Au-delà de l’Anneau, le Butterfly, dessiné en 1954 et fabriqué à partir de 1963, servit également de modèle pour d’autres sièges de Paulin, tels que le fauteuil F444 (1963) et la chauffeuse 598 dite Groovy (1972). Pour le F444, le designer bouscule le piètement initial du Butterfly qu’il remplace par un porte-à-faux. Il conserve toutefois l’assise, à laquelle il ajoute une têtière et maintient la garniture en cuir sellier. Pour le Groovy, il étire les lignes des accotoirs du Butterfly vers le sol pour en dessiner le piètement. Ces lignes nouvelles viennent accueillir mousse et textile, qui se substituent à la finesse du piètement du Butterfly. En un geste, Paulin génère un nouveau modèle. Tout paraît simple. Et pourtant ce jeu de déclinaison est le fruit de la vision exceptionnelle de Paulin en trois dimensions.

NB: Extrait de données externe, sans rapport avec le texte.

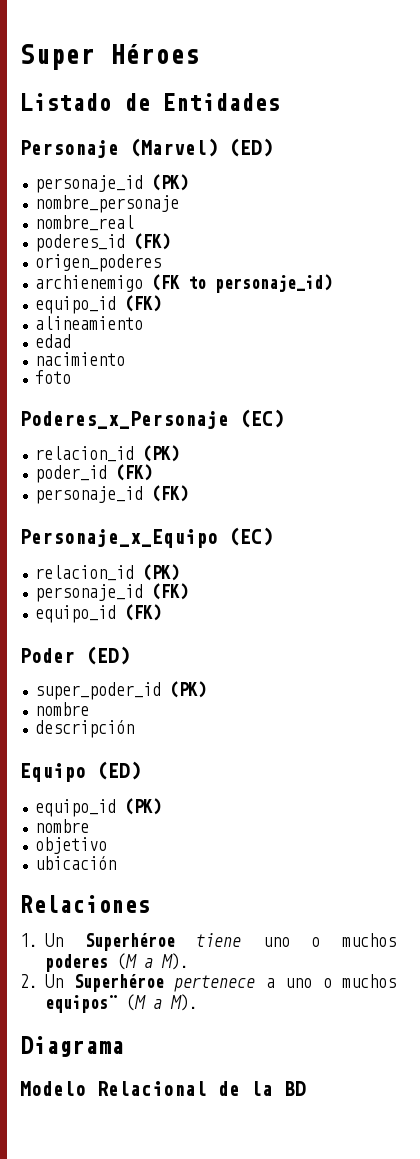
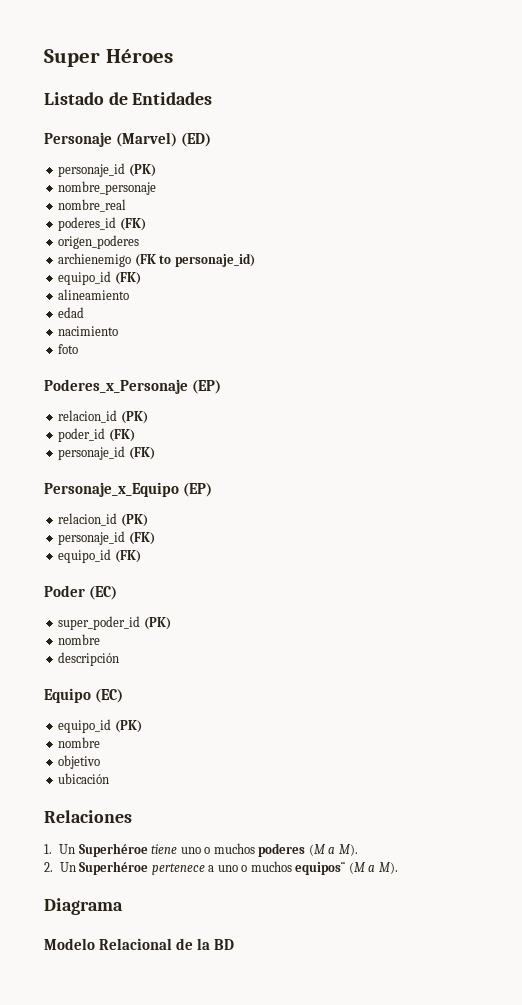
- Poderes_x_Personaje (EC)
+ Poderes_x_Personaje (EP)
- Personaje_x_Equipo (EC)
+ Personaje_x_Equipo (EP)
- Poder (ED)
+ Poder (EC)
- Equipo (ED)
+ Equipo (EC)

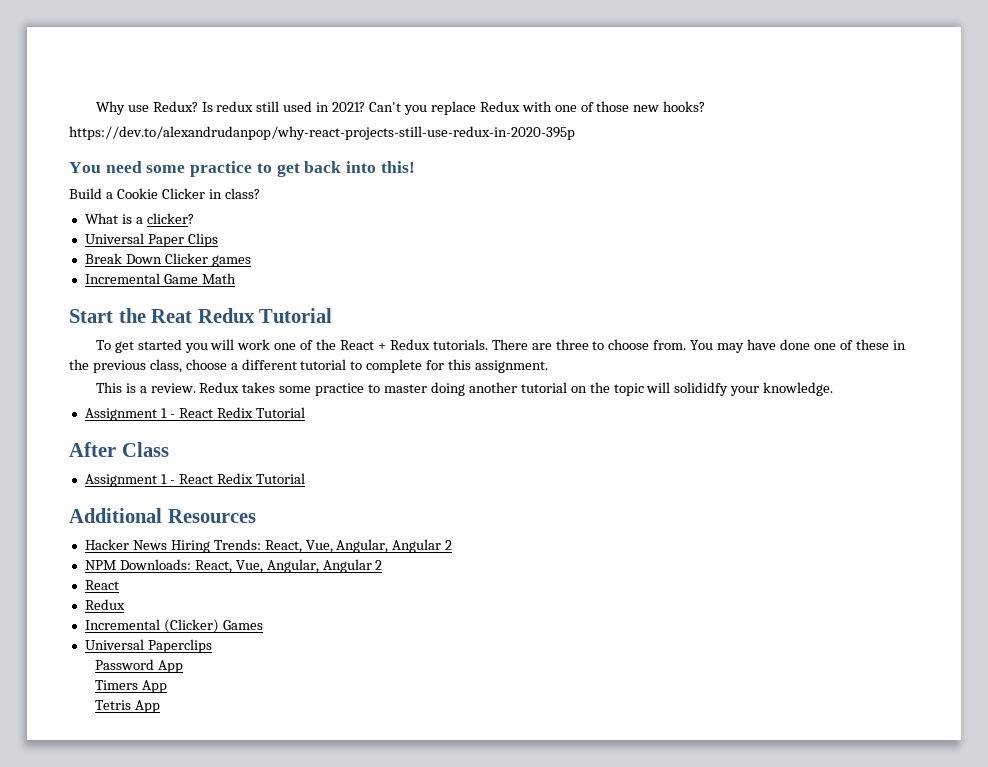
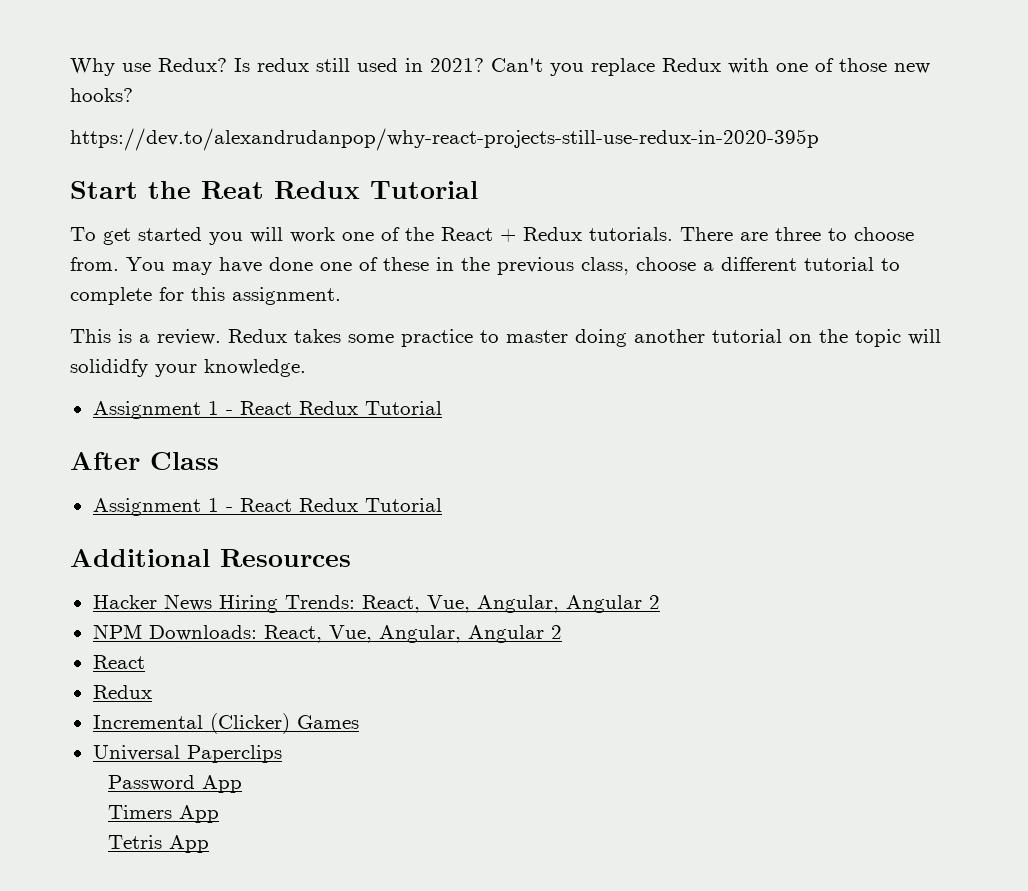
- You need some practice to get back into this!
- Build a Cookie Clicker in class?
- What is a clicker?
- Universal Paper Clips
- Break Down Clicker games
- Incremental Game Math
  Redux takes some practice to master doing another tutorial on the topic will solididfy your knowledge.
- Assignment 1 - React Redix Tutorial
+ Assignment 1 - React Redux Tutorial
  After Class
- Assignment 1 - React Redix Tutorial
+ Assignment 1 - React Redux Tutorial

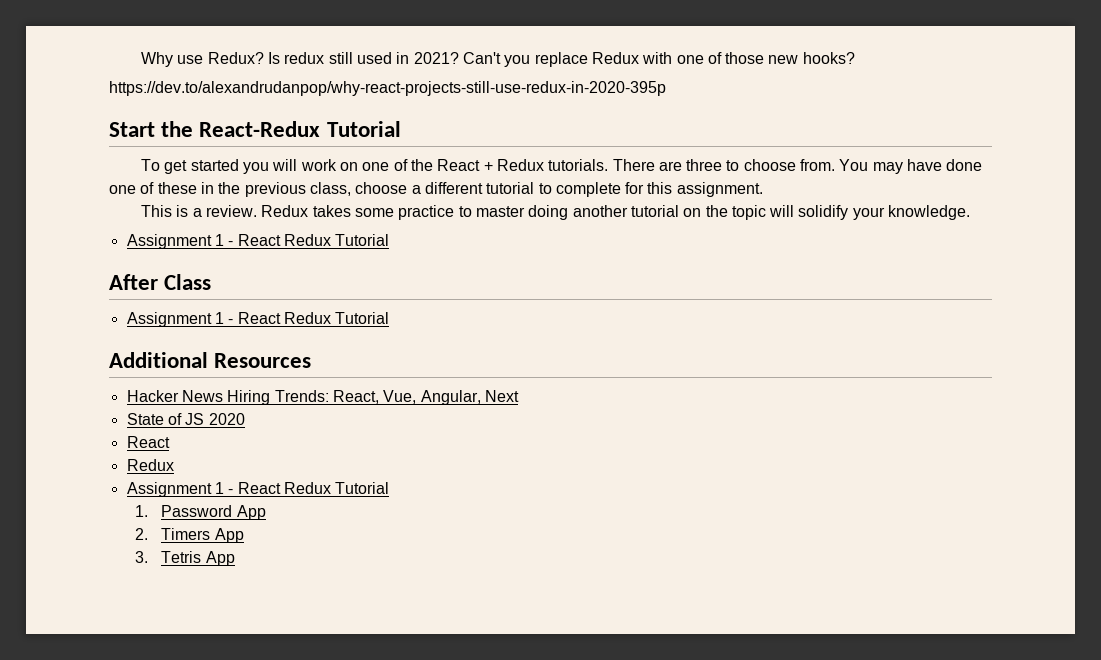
- Start the Reat Redux Tutorial
+ Start the React-Redux Tutorial
- To get started you will work one of the React + Redux tutorials.
+ To get started you will work on one of the React + Redux tutorials.
- Redux takes some practice to master doing another tutorial on the topic will solididfy your knowledge.
+ Redux takes some practice to master doing another tutorial on the topic will solidify your knowledge.
- Hacker News Hiring Trends: React, Vue, Angular, Angular 2
- NPM Downloads: React, Vue, Angular, Angular 2
+ Hacker News Hiring Trends: React, Vue, Angular, Next
+ State of JS 2020
  React
  Redux
- Incremental (Clicker) Games
- Universal Paperclips
- Password App
+ Assignment 1 - React Redux Tutorial
+ 1. Password App
- Timers App
+ 2. Timers App
- Tetris App
+ 3. Tetris App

Pas d’outil numérique pour passer d’une pièce de mobilier à l’autre, pas d’écran pour retranscrire le résultat. Seulement le travail du trait et de la maquette. Les formes découlent les unes des autres, s’imbriquent dans les nouvelles, prennent parfois la lumière du passé.

Le Dos-à-Dos et le Face-à-Face, esquissés en 1966 et édités à partir de 1967, la Borne du Louvre, datant de 1968, sont tous trois issus du concept du fauteuil F577 dit Tongue dessiné en 1963 et fabriqué à partir de 1967 par Artifort. Il suffit de mettre dos à dos deux Tongue pour obtenir le Dos-à-Dos ; on peut ensuite inverser ce procédé pour obtenir le Face-à-Face. Quant à la Borne, elle se veut un assemblage circulaire autour d’un axe d’une série d’assises plus ou moins semblables à la Tongue.

Qui sut créer autant de sièges iconiques que Paulin ? Y a-t-il quelqu’un qui parvint mieux que lui à développer à partir du siège non seulement des assises individuelles et collectives, mais également de véritables environnements ? Les sièges furent l’élément nodal de ses compositions. La force de chacun d’eux se suffisait parfois à elle-même. La seule présence du canapé Amphis dans le hall de l’hôtel Nikko (1973-1976), tout comme celle de la Borne dans les galeries du Louvre, permettait d’en magnifier l’espace. Au-delà de leur propre esthétique, les sièges de Paulin portent au plus profond de leur structure et de leurs composants les marques du passé, d’une culture, d’une association d’idées ou de traditions. Aucune gratuité chez le designer ; chacune de ses assises est une histoire, écrite avec passion et détermination. Est-ce pour cette raison qu’elles établirent des liens si particuliers avec leurs usagers ? Peut-être. Elles ouvrent une brèche vers l’âme du créateur, vers sa poésie, si difficile à percevoir sur ce visage souvent fermé. Elles laissent son imaginaire s’y asseoir ; elles sont la clé de son esprit. À travers la Déclive et le Tapis-Siège, elles permirent à l’homme qui se rêvait architecte de le devenir. Avec elles, il sculpta l’espace.